- TASK REQUIREMENTS -
Copy each line in the data that includes the word "right".

BEGIN

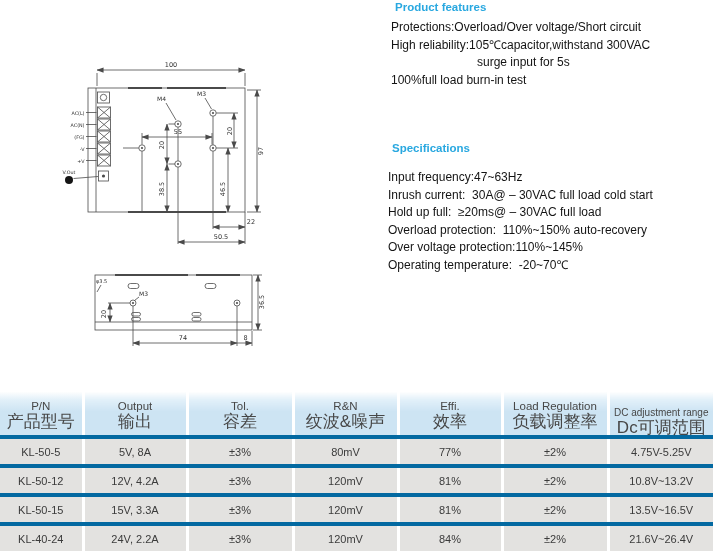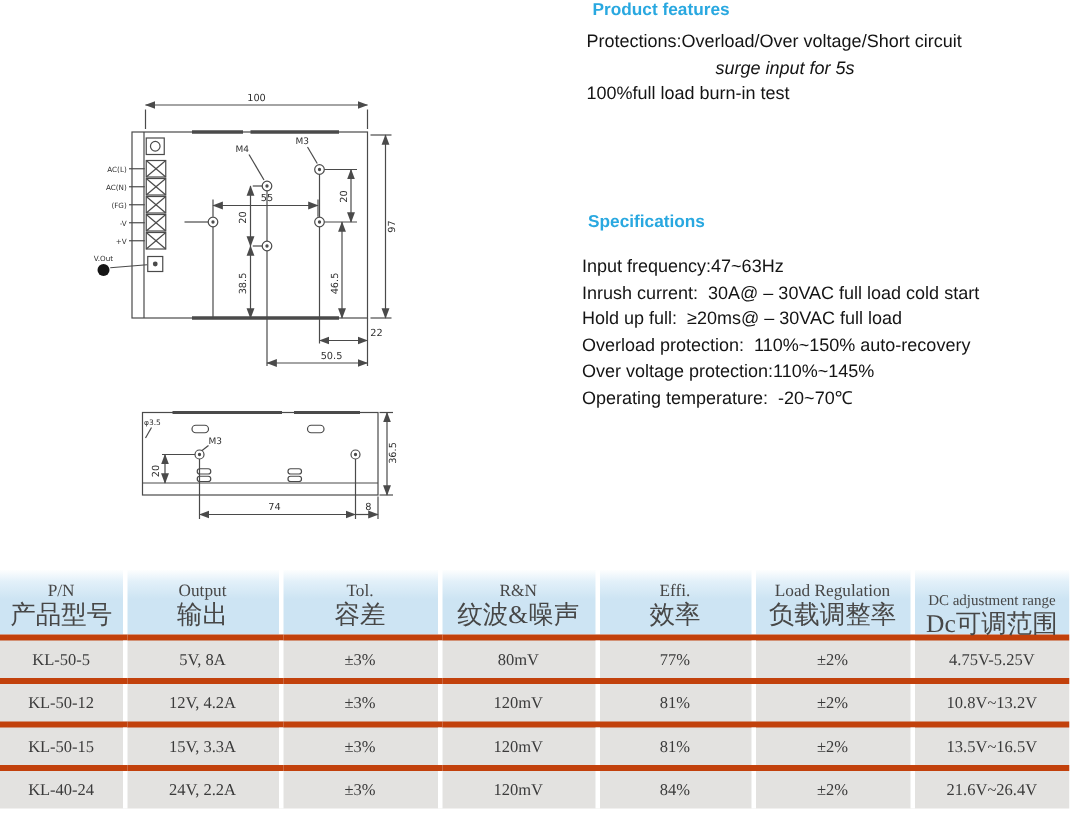--- a/index.html
+++ b/index.html
@@ -6,35 +6,35 @@
   .page{position:relative;width:713px;height:558px;background:#ffffff;overflow:hidden;
         font-family:"Liberation Sans", sans-serif;color:#1f1f1f;}
 
   
   .textblock{position:absolute;width:322px;}
   .features{left:391px;top:1px;}
   .specs{left:388px;top:142px;}
   .tb-title{color:#29a8e0;font-size:11.5px;font-weight:600;margin:0 0 6px 4px;}
   .specs .tb-title{margin-bottom:15px;}
   .tb-line{margin:0;font-size:12px;line-height:17.5px;white-space:pre-wrap;color:#141414;}
-  .tb-line.indent{padding-left:86px;font-style:italic;}
+  .tb-line.indent{padding-left:86px;}
 
   
   .drawing{position:absolute;left:0;top:50px;}
   .drawing text{fill:#2f2f2f;stroke:none;}
 
   
-  .spec-table{position:absolute;left:0;top:380px;width:713px;border-collapse:collapse;table-layout:fixed;font-family:Liberation Serif, serif;}
+  .spec-table{position:absolute;left:0;top:392px;width:713px;border-collapse:collapse;table-layout:fixed;}
   .spec-table th{height:43px;background:linear-gradient(180deg,#fdfefe 0%,#e2f0f9 18%,#cde4f3 45%);
        font-weight:normal;vertical-align:middle;padding:0;}
   .spec-table td{height:25px;background:#e3e2e0;text-align:center;vertical-align:middle;
        font-size:11px;color:#3b3b3b;padding:0;}
   .spec-table th,.spec-table td{border-right:3px solid #ffffff;}
   .spec-table th:last-child,.spec-table td:last-child{border-right:none;}
-  .spec-table tbody td{border-top:4px solid #c2410c;}
+  .spec-table tbody td{border-top:4px solid #0369a1;}
   .hdr-en{display:block;text-align:center;font-size:11.5px;color:#474747;line-height:15px;}
   .hdr-zh{display:block;text-align:center;font-size:17px;color:#474747;line-height:15px;}
   th.narrow .hdr-en{font-size:10px;margin-top:12px;}
 </style>
 </head>
 <body>
 
 <div class="page">
 
   <svg class="drawing" width="330" height="350" viewBox="0 0 330 350" font-family="DejaVu Sans, sans-serif">
@@ -198,20 +198,21 @@
       <text transform="translate(106,264) rotate(-90)" text-anchor="middle">20</text>
       <text x="183" y="290" text-anchor="middle">74</text>
       <text x="245.5" y="290" text-anchor="middle">8</text>
       <text transform="translate(264,252) rotate(-90)" text-anchor="middle">36.5</text>
     </g>
   </svg>
 
   <div class="textblock features">
     <p class="tb-title">Product features</p>
     <p class="tb-line">Protections:Overload/Over voltage/Short circuit</p>
+    <p class="tb-line">High reliability:105℃capacitor,withstand 300VAC</p>
     <p class="tb-line indent">surge input for 5s</p>
     <p class="tb-line">100%full load burn-in test</p>
   </div>
 
   <div class="textblock specs">
     <p class="tb-title">Specifications</p>
     <p class="tb-line">Input frequency:47~63Hz</p>
     <p class="tb-line">Inrush current:  30A@ – 30VAC full load cold start</p>
     <p class="tb-line">Hold up full:  ≥20ms@ – 30VAC full load</p>
     <p class="tb-line">Overload protection:  110%~150% auto-recovery</p>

END

- ANSWER SPACE -
   .spec-table th,.spec-table td{border-right:3px solid #ffffff;}
   .spec-table th:last-child,.spec-table td:last-child{border-right:none;}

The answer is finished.